En cada sociedad aparecen personajes como Anthony Ríos, figuras que a simple vista nos parecen anacrónicas y hasta extravagantes, pero con las que nos identificamos, no obstante. Ríos pudo penetrar a lo más profundo del sentir dominicano, a través de un arte sobrio y elegante. Por eso me inquieta que en los círculos de los llamados «intelectuales» se le siga menospreciando, catalogándolo como un simple trovador de ocurrencias lúdicas, dirigidas a entretener a un sector populacho de la sociedad dominicana. Los intelectuales son expertos en buscar enigmas, artificios y laberintos ideológicos que disimulan naderías. Para alcanzar profundidad, el intelectual no precisa componer tratados o cantos permeado de ideas esotéricas; vastas con estimular la curiosidad y la imaginación de una audiencia dispuesta a pensar.

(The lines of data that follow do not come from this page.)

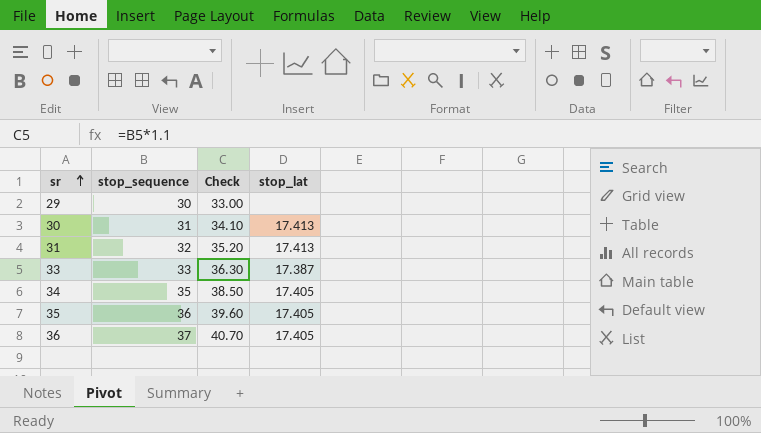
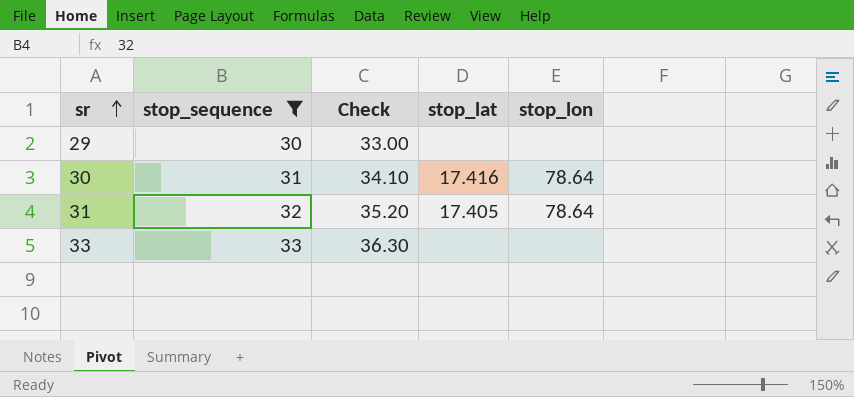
filter: none -> stop_sequence <= 33
column stop_lon | position: none -> 5
30 | stop_lat: 17.413 -> 17.416
31 | stop_lat: 17.413 -> 17.405
33 | stop_lat: 17.387 -> none

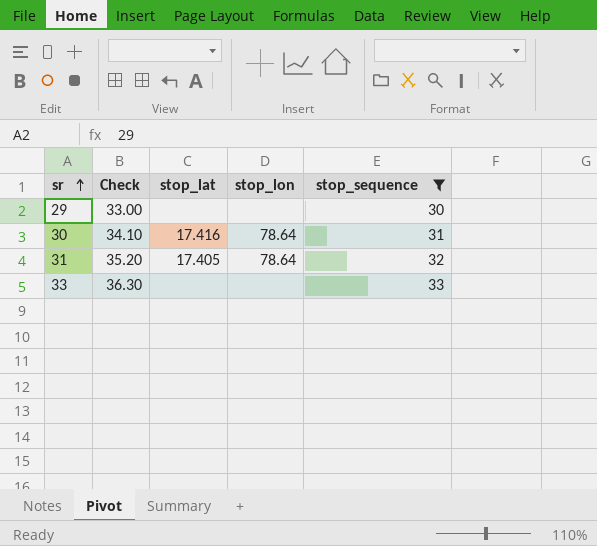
column stop_sequence | position: 2 -> 5

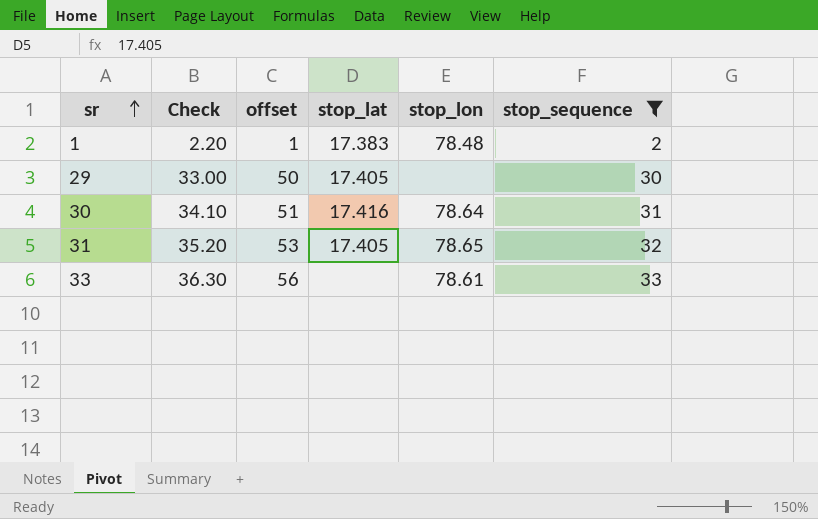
column offset | position: none -> 3
row 1: none -> 2.20 | 1 | 17.383 | 78.48 | 2
29 | stop_lat: none -> 17.405
31 | stop_lon: 78.64 -> 78.65
33 | stop_lon: none -> 78.61

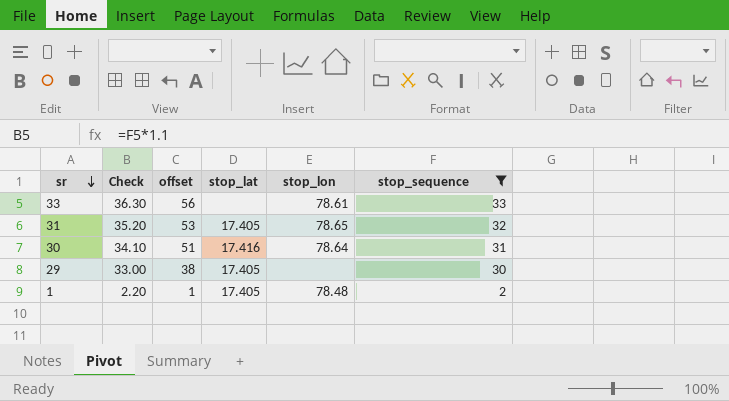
row order: sr ascending -> sr descending
29 | offset: 50 -> 38
1 | stop_lat: 17.383 -> 17.405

A pesar de que fue un autodidacta y que solo obtuvo una educación formal de bachiller, Anthony Ríos se convirtió en uno de los cantautores populares más influyentes de nuestra sociedad, componiéndole canciones a otros exitosos artistas dominicanos, como Jacqueline Estévez, Fernando Villalona, Sergio Vargas y Anthony Santos. Los dominicanos no solo debemos celebrar la música de este gigante, sino también su forma de vivir; una no existiría sin la otra. El que tenía el placer de ver a Anthony Ríos en público, se percataba de una rara combinación en su discurso: una autosuficiencia intelectual vigorosa y una certeza de juicio que solo la produce una mente liberada. Esta independencia en pensamiento es una rebelión contra las convenciones sociales, los imperativos de conducta y la misma moralidad religiosa. Esta actitud irreverente ante el estatus quo, además de convertirlo en un compositor prolífico y exitoso, lo estimuló a ser un pensador más humano—alguien que veía más allá de nuestros propios prejuicios y que penetra con su música a la parte más sensible de nuestro ser.